Впрочем, вот тут-то он и завязался.

Хлопнула дверь. Я знала, что дочь со своим мужем вернулась из университета, пообедав где-нибудь в ведическом ресторане – они занимались пищей самостоятельно довольно редко. И что сегодня вечером они ужинают у нас по причине пятницы – традиция, заведённая и поддерживаемая на протяжении вот уже семи лет главой нашего семейства.

Мне понадобилась энциклопедия, и я пошла в кабинет мужа. На пороге я замерла от непонятных звуков: с интервалом в несколько секунд кто-то сдавленно вскрикивал.

Когда я сообразила, наконец, что звуки раздаются из-за стены, где расположена спальня наших детей, я страшно смутилась. Разумеется, я знала, что вот уж семь лет наша дочь… занимается… со своим законным мужем тем же, чем и все взрослые граждане… Но я никогда так вплотную не сталкивалась с этой стороной её супружества и, тем более, над этим не задумывалась.

Я вообще на эту тему предпочитала не думать, даже в отношении себя. Во мне – не знаю уж, откуда – гнездились пуританские комплексы, которые, впрочем, не очень меня беспокоили и вполне устраивали моего мужа.

Неимоверно расширившееся за последние пару десятков лет информационное пространство сделало доступным то, о чём многие – в том числе и я – раньше и не подозревали. Но меня по-прежнему смущали слишком откровенные сцены в фильмах, и я по-прежнему считала, что в реальной жизни так не бывает.

И вот… Моя дочь столь бурно предаётся тому, чем я предпочитала заниматься не концентрируясь на этом действе, мимоходом, только в ответ на желание мужа и, уж конечно, не выказывая эмоций. Впрочем, никаких таких эмоций и не было.

Я застыла в дверях, хотя понимала, что нужно немедленно уйти.

Раздавшийся внезапно мужской вопль отрезвил меня.

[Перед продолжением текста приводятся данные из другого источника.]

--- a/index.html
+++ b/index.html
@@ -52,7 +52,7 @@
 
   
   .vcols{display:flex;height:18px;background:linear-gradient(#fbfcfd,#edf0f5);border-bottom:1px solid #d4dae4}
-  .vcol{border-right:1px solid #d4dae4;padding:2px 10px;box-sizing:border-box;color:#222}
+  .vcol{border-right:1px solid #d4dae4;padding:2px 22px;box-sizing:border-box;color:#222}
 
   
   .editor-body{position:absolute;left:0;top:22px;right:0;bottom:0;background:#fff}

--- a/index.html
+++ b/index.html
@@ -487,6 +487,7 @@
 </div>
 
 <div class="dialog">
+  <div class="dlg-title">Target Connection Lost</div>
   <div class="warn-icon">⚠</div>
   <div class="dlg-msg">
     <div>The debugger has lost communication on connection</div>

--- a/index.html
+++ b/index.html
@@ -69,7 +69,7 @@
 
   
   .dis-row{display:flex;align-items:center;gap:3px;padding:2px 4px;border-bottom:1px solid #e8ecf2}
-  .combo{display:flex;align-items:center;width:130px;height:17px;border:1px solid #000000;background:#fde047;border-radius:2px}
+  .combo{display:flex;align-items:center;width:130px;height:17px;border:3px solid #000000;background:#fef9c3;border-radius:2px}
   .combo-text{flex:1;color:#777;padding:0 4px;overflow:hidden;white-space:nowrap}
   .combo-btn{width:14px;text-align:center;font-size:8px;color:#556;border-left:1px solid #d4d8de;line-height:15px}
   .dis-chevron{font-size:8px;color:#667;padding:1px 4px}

Забыв, зачем шла, я вернулась в свою комнату и села в кресло. В ушах стояли стоны дочери и рёв её благородных кровей супруга.

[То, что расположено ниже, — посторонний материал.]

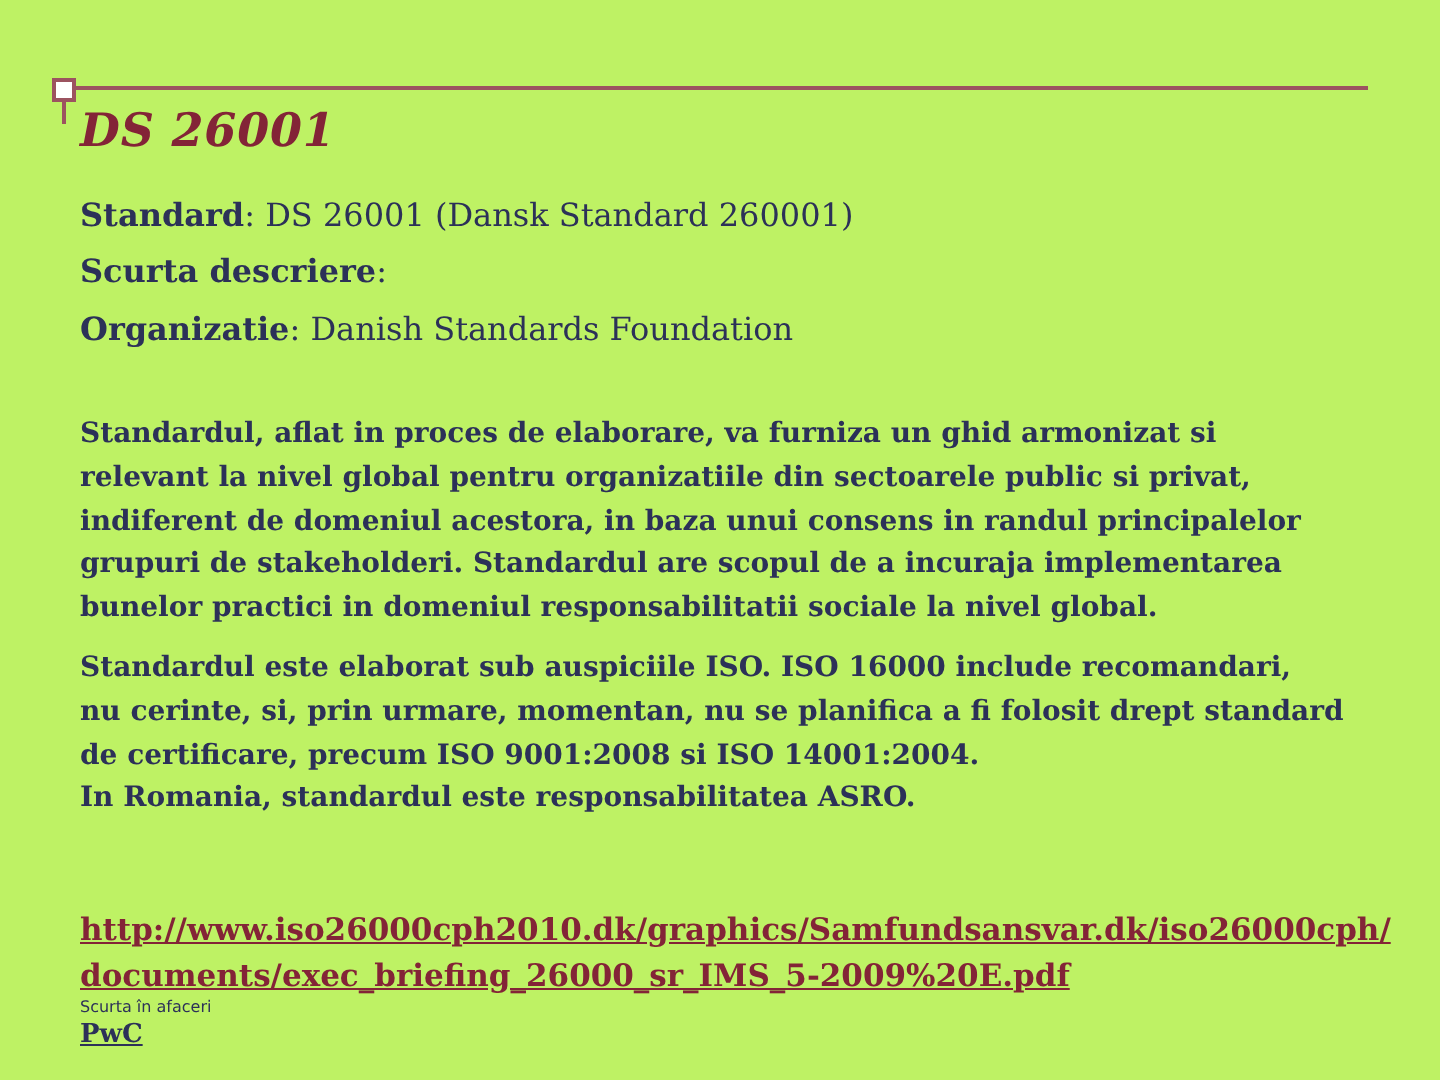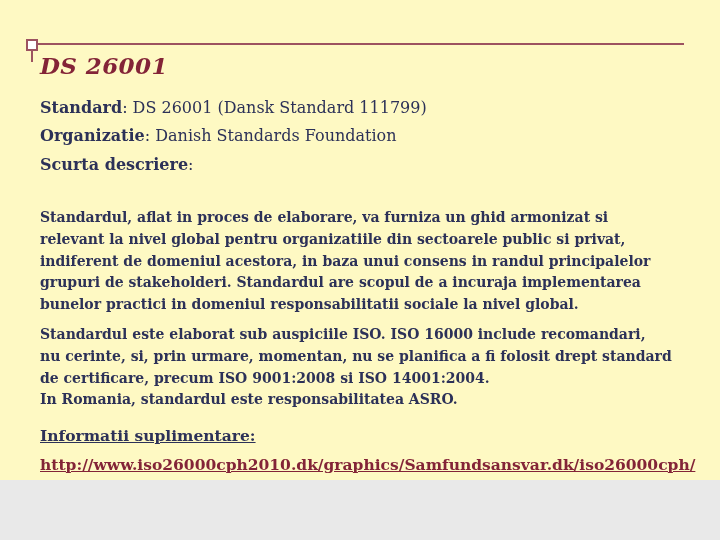--- a/index.html
+++ b/index.html
@@ -4,7 +4,7 @@
 <style>
   html,body{margin:0;padding:0;background:#e9e9e9;}
   .slide{
-    position:relative;width:720px;height:480px;background:#fef9c3;
+    position:relative;width:720px;height:540px;background:#bef264;
     font-family:"DejaVu Serif",serif;overflow:hidden;
     box-shadow:0 0 4px rgba(0,0,0,.25);
   }

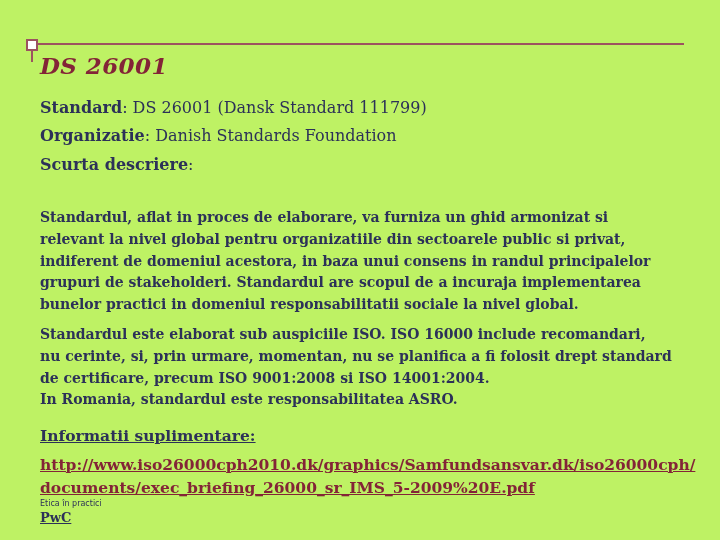--- a/index.html
+++ b/index.html
@@ -54,7 +54,7 @@
   <h1 class="title">DS 26001</h1>
 
   <div class="fields">
-    <p class="field"><span class="flabel">Standard</span><span>: DS 26001 (Dansk Standard 111799)</span></p>
+    <p class="field"><span class="flabel">Standard</span><span>: DS 26001 (Dansk Standard 260001)</span></p>
     <p class="field"><span class="flabel">Organizatie</span><span>: Danish Standards Foundation</span></p>
     <p class="field"><span class="flabel">Scurta descriere</span><span>:</span></p>
   </div>

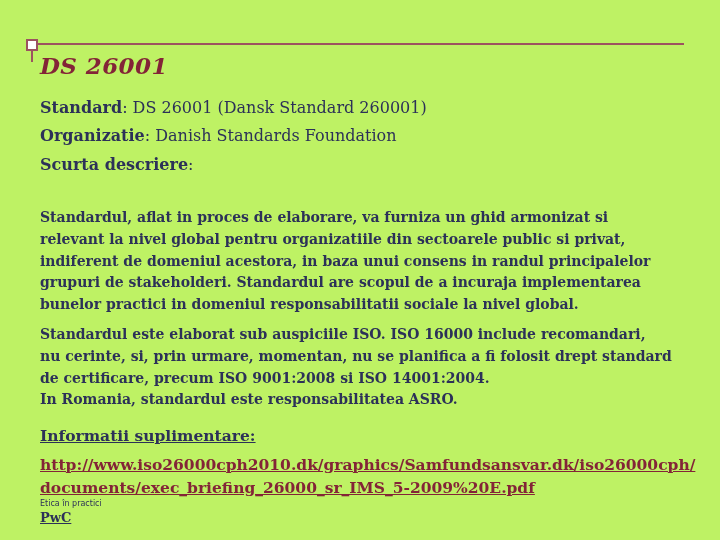--- a/index.html
+++ b/index.html
@@ -55,8 +55,8 @@
 
   <div class="fields">
     <p class="field"><span class="flabel">Standard</span><span>: DS 26001 (Dansk Standard 260001)</span></p>
+    <p class="field"><span class="flabel">Scurta descriere</span><span>:</span></p>
     <p class="field"><span class="flabel">Organizatie</span><span>: Danish Standards Foundation</span></p>
-    <p class="field"><span class="flabel">Scurta descriere</span><span>:</span></p>
   </div>
 
   <p class="para para1">Standardul, aflat in proces de elaborare, va furniza un ghid armonizat si

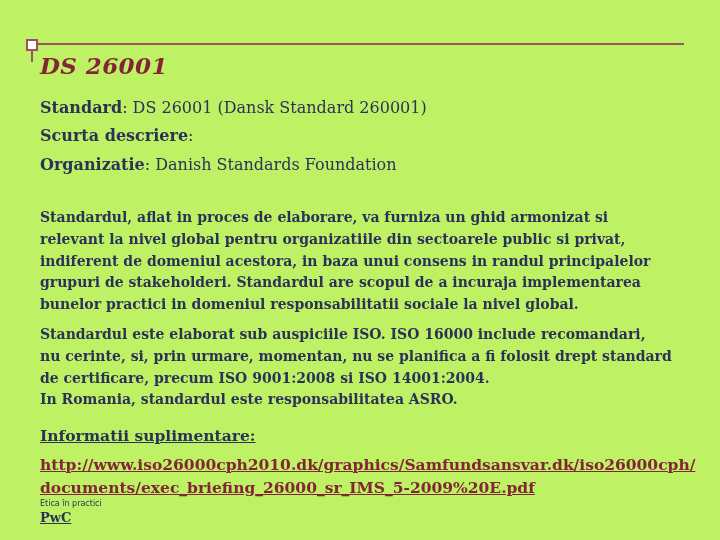--- a/index.html
+++ b/index.html
@@ -69,7 +69,6 @@
 de certificare, precum ISO 9001:2008 si ISO 14001:2004.
 In Romania, standardul este responsabilitatea ASRO.</p>
 
-  <p class="moreinfo">Informatii suplimentare:</p>
 
   <a class="link" href="#">http://www.iso26000cph2010.dk/graphics/Samfundsansvar.dk/iso26000cph/
 documents/exec_briefing_26000_sr_IMS_5-2009%20E.pdf</a>

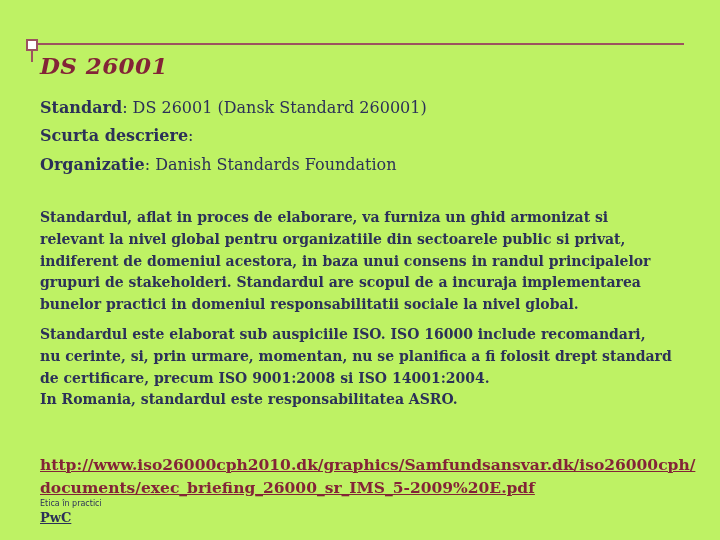--- a/index.html
+++ b/index.html
@@ -74,7 +74,7 @@
 documents/exec_briefing_26000_sr_IMS_5-2009%20E.pdf</a>
 
   <div class="footer">
-    <div class="footer-line1">Etica în practici</div>
+    <div class="footer-line1">Scurta în afaceri</div>
     <div class="footer-line2">PwC</div>
   </div>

Я пыталась представить себе их лица… точнее, сопоставить слышанное с образом Раджа и Ленки. У меня ничего не получалось: перед глазами вставала какая-то невразумительная картина, не имеющая ничего общего с нежным обликом одного и другой…

Раздался звонок в дверь. На пороге стояла дочь.

Её длинные светлые волосы по обыкновению распущены, просторная майка до колен, тапки на босу ногу – моя маленькая худышка с детской грудкой, не знавшей ни одного бюстгальтера в жизни… И это хрупкое тельце десять минут тому назад было терзаемо чёрным громилой… пусть и принцем… пусть и красавцем…

– Ма, у тебя зелёный чай есть? У нас закончился… – Она осеклась. – Что с тобой? Ма? Я тебя разбудила?

– Нет… Чай? Да… Есть, пойдём…

От дочери, как всегда, пахло благовониями – вся их квартира пропиталась ароматными дымами Индии прекрасной… Впрочем, как и вся наша лестничная клетка.

Я протянула ей пачку чая. Она взяла её, но продолжала озабоченно на меня смотреть.

Чтобы отвлечься, я сказала:

– Ты не простынешь?.. И вообще, может быть, неприлично ходить в таком виде перед мужем?

– Ма… ты что… да мы дома голые ходим.

– Как – голые?..

– Так. Голые.

– Совсем?

– Голее не бывает.

– Зачем?..

– Нравится.

– Что нравится? – Я искренне недоумевала.

– Нравится смотреть друг на друга.

Похоже, этот короткий диалог добавил выражению моего лица новую порцию растерянности.

Ленка рассмеялась:

– Ма! Что тебя так удивляет?

Я села за стол. Я была окончательно обескуражена.

– Ма, да что с тобой? Говори! Я не уйду, пока не скажешь, что случилось.